Every line of the following records that includes "avril" should be copied.

(Provided records)

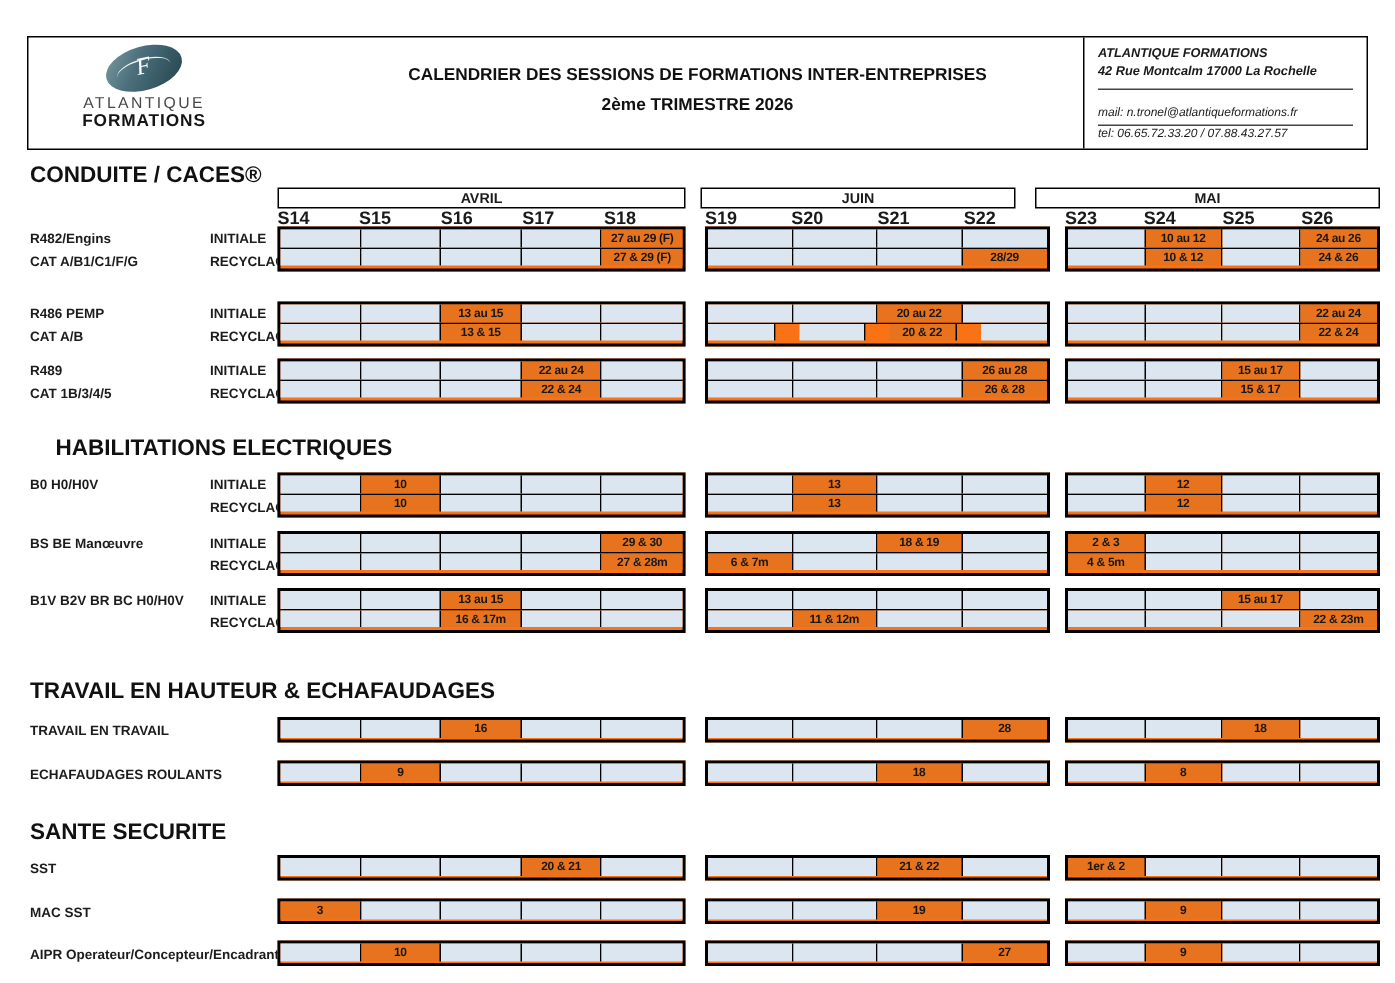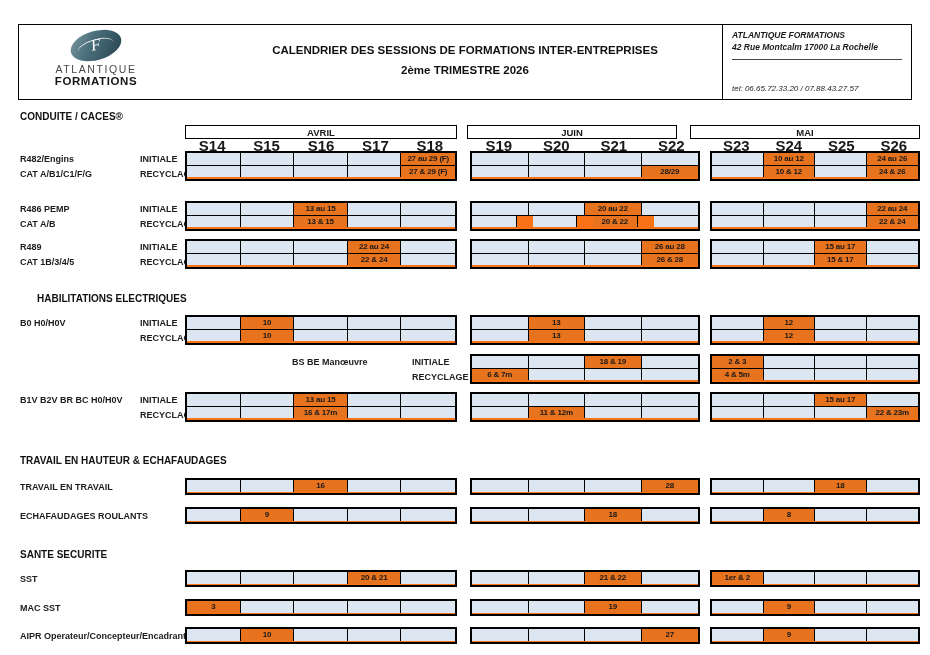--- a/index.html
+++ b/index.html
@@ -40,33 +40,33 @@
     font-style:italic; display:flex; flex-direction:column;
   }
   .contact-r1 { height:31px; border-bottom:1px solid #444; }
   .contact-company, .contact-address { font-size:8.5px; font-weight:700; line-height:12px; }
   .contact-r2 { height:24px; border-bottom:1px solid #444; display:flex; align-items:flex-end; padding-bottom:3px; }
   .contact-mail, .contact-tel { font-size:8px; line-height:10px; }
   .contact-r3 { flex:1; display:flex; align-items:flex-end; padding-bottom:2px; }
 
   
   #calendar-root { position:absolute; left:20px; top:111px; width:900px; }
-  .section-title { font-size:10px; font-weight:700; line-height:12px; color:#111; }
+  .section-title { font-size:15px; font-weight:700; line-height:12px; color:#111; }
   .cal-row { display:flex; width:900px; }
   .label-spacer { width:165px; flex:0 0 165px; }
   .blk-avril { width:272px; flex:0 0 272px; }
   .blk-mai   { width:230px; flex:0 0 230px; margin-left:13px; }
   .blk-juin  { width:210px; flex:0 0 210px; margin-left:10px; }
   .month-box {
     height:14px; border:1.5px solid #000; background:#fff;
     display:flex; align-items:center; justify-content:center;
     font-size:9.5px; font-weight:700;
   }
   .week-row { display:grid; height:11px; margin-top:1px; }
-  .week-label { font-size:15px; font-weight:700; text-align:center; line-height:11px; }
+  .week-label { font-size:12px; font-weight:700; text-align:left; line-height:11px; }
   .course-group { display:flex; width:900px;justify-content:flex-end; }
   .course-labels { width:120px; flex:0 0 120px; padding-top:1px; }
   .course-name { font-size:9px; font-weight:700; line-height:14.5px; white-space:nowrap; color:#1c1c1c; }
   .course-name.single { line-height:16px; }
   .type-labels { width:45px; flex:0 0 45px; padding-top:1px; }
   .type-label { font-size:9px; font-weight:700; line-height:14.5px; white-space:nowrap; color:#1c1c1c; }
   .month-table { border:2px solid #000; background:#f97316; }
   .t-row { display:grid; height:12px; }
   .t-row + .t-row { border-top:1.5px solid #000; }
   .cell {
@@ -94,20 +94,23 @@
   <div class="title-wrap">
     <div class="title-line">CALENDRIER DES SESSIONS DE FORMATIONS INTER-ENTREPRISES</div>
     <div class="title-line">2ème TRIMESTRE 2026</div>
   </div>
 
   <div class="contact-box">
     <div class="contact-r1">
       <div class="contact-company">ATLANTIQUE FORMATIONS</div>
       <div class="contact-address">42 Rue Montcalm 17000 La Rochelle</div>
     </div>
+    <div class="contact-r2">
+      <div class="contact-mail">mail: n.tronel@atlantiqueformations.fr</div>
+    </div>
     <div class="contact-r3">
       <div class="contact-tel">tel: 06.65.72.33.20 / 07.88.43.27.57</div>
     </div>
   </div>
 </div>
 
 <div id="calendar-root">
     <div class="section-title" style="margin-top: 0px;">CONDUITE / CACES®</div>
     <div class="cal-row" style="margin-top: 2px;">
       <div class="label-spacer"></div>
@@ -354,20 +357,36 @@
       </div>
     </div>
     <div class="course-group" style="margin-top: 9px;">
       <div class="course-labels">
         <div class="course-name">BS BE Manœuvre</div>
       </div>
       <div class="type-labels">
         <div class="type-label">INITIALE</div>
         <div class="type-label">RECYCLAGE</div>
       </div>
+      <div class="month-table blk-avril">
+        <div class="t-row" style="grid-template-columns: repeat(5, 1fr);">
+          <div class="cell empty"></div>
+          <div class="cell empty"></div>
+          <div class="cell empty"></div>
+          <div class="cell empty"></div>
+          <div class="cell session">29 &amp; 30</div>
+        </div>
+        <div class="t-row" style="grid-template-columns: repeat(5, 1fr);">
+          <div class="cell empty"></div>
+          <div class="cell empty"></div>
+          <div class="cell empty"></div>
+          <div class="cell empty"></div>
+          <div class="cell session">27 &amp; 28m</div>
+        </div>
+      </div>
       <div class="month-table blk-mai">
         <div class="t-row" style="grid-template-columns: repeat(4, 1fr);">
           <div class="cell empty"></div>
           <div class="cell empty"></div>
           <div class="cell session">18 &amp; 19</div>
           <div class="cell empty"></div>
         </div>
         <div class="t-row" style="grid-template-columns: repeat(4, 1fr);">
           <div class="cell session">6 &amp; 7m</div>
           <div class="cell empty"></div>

(End Provided records)
(Provided records)

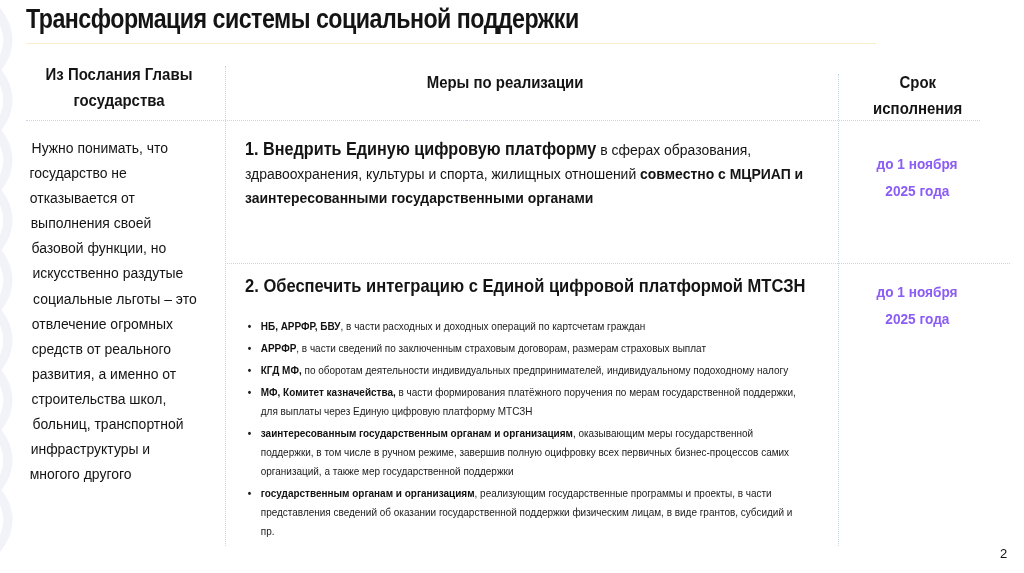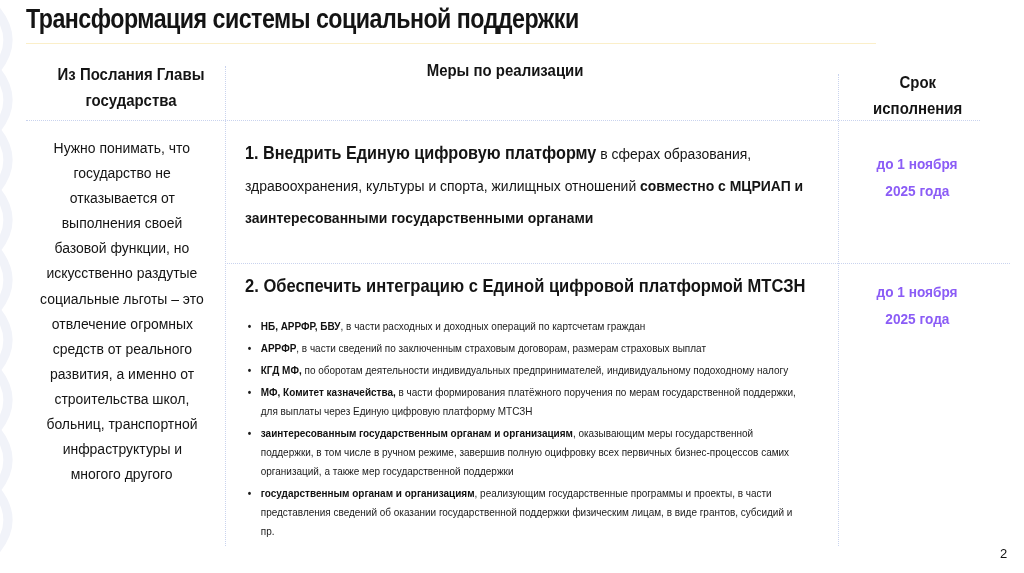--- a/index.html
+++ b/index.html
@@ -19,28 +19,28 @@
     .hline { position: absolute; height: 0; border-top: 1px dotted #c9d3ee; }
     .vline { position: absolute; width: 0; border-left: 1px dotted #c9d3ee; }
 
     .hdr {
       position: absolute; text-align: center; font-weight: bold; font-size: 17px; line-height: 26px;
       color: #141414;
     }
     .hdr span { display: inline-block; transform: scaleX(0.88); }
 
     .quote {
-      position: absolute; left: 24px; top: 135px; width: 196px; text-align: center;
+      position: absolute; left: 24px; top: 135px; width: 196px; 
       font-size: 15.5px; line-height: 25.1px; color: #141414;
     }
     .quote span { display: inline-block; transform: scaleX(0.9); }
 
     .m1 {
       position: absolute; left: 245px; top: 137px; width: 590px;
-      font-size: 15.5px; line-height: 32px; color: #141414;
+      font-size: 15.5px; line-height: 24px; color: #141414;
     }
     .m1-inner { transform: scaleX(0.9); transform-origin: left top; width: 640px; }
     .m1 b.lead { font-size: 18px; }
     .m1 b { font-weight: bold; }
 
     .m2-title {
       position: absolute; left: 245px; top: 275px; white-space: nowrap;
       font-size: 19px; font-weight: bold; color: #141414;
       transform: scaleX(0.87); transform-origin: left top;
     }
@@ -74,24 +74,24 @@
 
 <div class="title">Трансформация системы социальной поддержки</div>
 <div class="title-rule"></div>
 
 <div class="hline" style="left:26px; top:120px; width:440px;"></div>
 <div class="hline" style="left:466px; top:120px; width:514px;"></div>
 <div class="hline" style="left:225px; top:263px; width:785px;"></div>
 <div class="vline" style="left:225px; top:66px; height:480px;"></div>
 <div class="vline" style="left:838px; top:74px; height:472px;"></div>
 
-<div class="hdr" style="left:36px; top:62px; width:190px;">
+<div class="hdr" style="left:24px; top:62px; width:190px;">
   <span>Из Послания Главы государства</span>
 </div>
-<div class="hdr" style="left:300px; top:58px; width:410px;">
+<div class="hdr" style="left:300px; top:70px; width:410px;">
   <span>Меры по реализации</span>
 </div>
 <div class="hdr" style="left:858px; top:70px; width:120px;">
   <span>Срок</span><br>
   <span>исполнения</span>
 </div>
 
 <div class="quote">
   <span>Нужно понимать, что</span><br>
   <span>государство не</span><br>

(End Provided records)

▶ _Finished task_
   .blk-avril { width:272px; flex:0 0 272px; }
+      <div class="month-table blk-avril">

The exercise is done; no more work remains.